» **EXTRACTED MATERIAL**
* * *

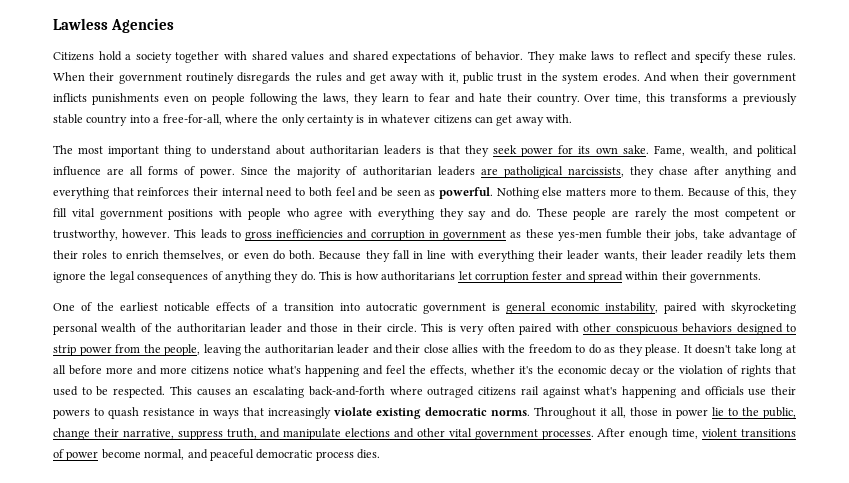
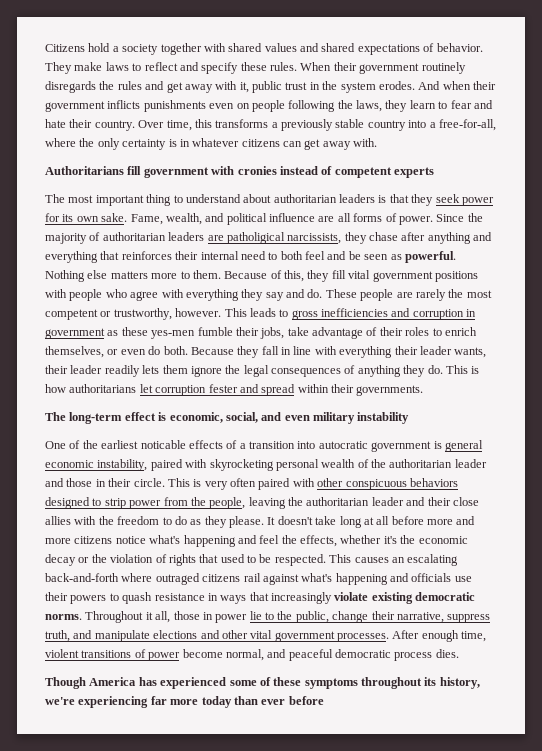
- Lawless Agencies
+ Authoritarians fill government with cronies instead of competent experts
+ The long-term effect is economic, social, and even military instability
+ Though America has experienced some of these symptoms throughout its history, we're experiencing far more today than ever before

* * *

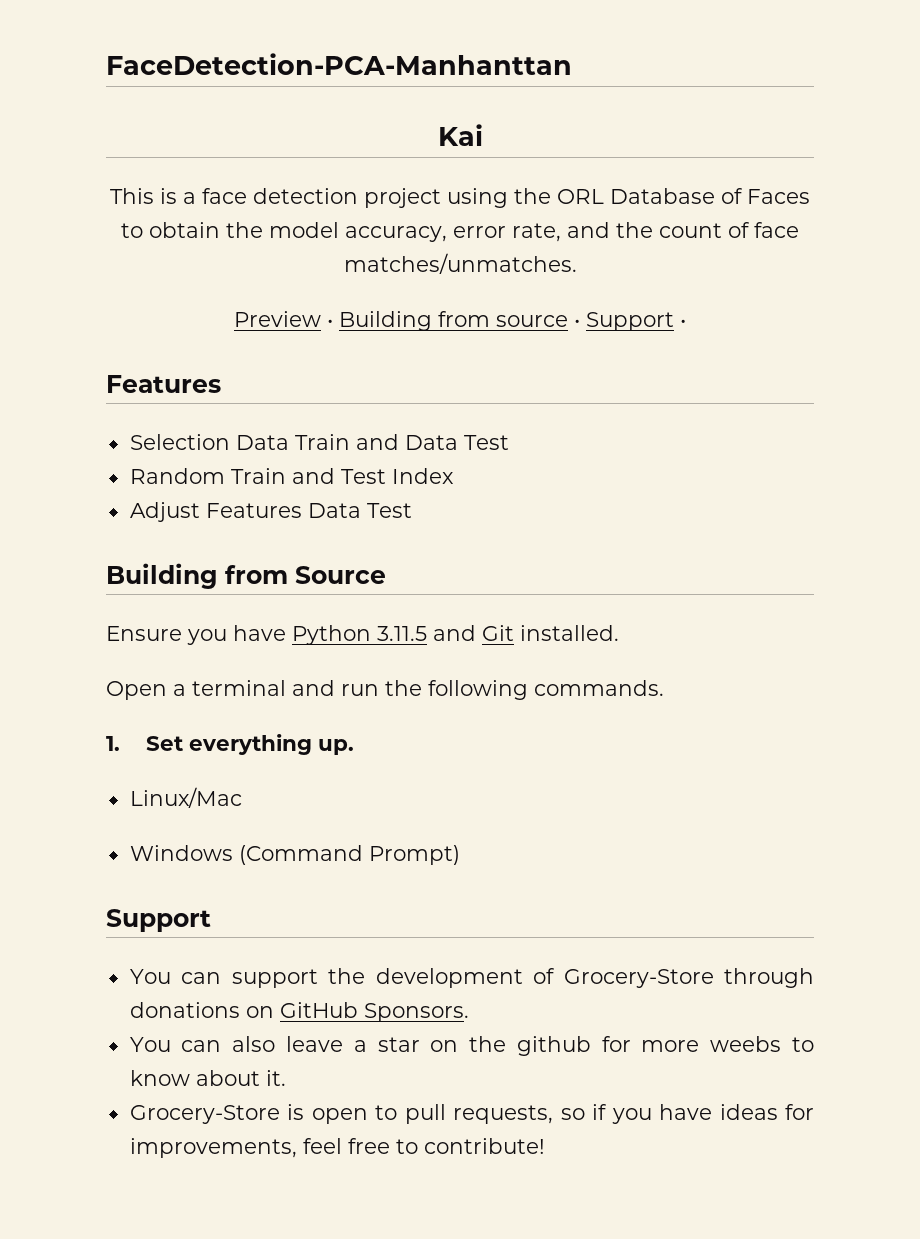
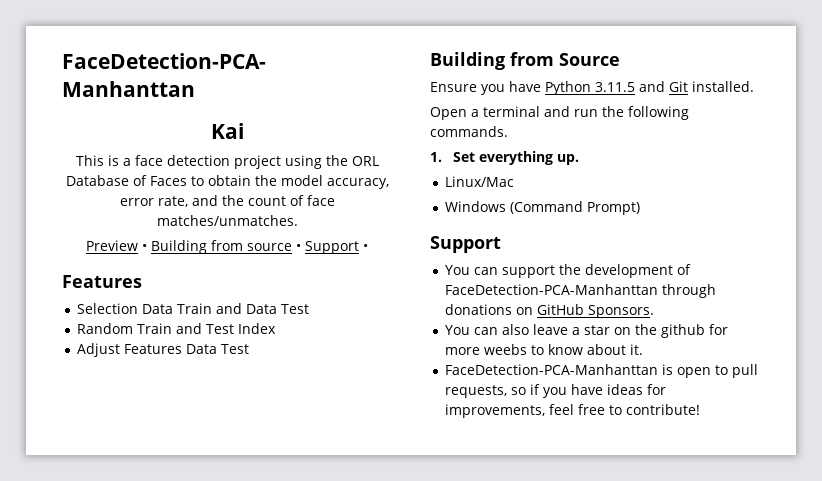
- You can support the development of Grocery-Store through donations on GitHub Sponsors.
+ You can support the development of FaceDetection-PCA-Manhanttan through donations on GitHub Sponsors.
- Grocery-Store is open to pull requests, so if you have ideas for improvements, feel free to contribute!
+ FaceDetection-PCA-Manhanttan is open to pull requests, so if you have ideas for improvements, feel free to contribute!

* * *

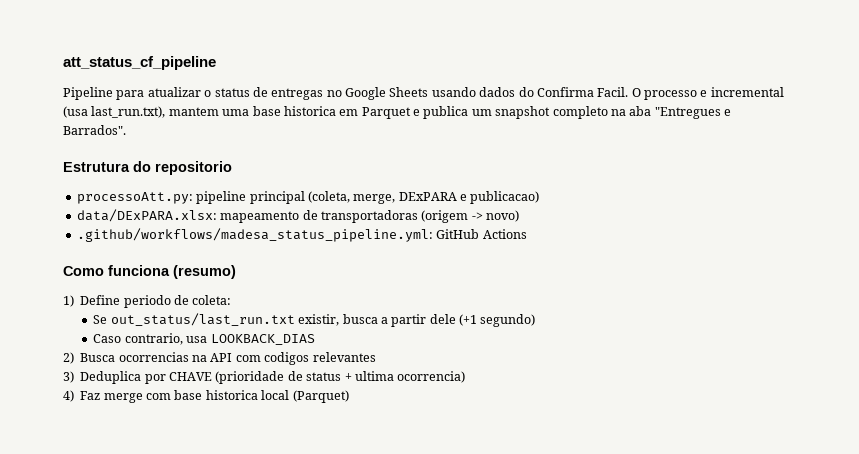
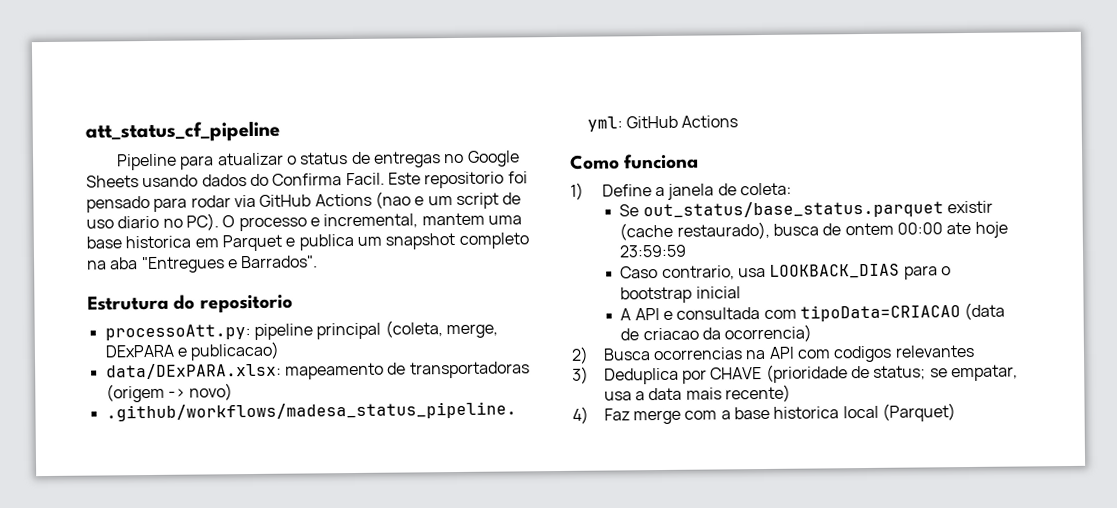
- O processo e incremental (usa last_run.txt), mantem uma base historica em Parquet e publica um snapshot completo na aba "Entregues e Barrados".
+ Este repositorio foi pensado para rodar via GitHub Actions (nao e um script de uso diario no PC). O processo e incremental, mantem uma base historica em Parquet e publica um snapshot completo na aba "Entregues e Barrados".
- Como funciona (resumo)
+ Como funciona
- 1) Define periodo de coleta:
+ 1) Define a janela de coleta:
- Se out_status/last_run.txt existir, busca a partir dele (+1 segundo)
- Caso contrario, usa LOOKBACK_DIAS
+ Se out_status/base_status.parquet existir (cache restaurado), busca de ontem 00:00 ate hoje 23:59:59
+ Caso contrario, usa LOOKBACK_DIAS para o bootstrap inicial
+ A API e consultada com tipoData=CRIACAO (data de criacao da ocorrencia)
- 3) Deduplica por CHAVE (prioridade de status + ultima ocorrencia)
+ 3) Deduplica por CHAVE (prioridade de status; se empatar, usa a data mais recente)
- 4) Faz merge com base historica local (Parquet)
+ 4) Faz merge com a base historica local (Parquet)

* * *

» **WHAT THE EXERCISE ASKS**
Proceeding from the line containing "data mais recente)" through the line containing "a base historica local (Parquet)", transcribe the lines above exactly, both end lines included.

» **RESULT OF THIS EXERCISE**
+ 3) Deduplica por CHAVE (prioridade de status; se empatar, usa a data mais recente)
- 4) Faz merge com base historica local (Parquet)
+ 4) Faz merge com a base historica local (Parquet)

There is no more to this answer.